Vogliamo figli felici e gli togliamo ogni carico di impegno e di fatica (forse perché noi stessi vorremmo essere alleggeriti dai nostri impegni); e, tuttavia, sappiamo che la vita è impegno e serietà; è affrontare difficoltà e problemi che richiedono ancora impegno e fatica. Li vogliamo felici ora, e li condanniamo all’infelicità e all’insuccesso futuro!

Le ragioni del disagio

Io credo che tra mondo della scuola e società si sia creato un solco e che si stia sempre più affermando una sorta di reciproca insofferenza.

Le famiglie non credono più in questa scuola così com’è fatta (ma non ne conoscono un’altra!); non credono nella possibilità che essa faccia “crescere” veramente i propri figli, che li formi per il futuro. La società sembra non fidarsi più della competenza degli insegnanti.
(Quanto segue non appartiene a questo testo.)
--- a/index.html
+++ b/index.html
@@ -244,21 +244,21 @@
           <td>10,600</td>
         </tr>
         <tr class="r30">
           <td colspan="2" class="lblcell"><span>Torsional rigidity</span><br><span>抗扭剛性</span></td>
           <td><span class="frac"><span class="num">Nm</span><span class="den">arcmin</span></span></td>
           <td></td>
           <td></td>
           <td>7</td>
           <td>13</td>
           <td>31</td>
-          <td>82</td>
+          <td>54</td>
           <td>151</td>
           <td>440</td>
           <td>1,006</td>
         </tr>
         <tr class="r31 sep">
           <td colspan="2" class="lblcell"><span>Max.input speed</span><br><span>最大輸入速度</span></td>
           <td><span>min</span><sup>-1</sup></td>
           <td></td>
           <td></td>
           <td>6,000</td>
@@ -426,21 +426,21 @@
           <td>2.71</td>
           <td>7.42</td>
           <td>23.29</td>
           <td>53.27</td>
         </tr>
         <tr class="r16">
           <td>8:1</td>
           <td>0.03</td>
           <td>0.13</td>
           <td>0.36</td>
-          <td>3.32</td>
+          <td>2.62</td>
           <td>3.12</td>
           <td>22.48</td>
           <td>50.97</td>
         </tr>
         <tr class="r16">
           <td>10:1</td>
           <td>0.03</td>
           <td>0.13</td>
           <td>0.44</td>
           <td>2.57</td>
E non è un caso se le famiglie tengono sempre meno conto del giudizio e delle valutazioni degli insegnanti, dei loro consigli per il proseguimento degli studi dei loro figli (studenti deboli nelle materie scientifiche che vengono iscritti a facoltà tecnico scientifiche sono ormai la normalità).

Il prof. rigoroso, d’altra parte diventa una minaccia per la “serenità” dei propri figli, il nemico delle famiglie, e alle loro proteste (più o meno legittime), spesso, le istituzioni rispondono richiamando i i docenti!

Gli insegnanti, dall’altra, vedono famiglie sempre meno interessate e coinvolte nella vita scolastica (vedi partecipazione alle elezioni degli organi collegiali), sempre più aggressive e pretenziose e che mettono in discussione la competenza, l’obiettività del docente in presenza di valutazioni negative.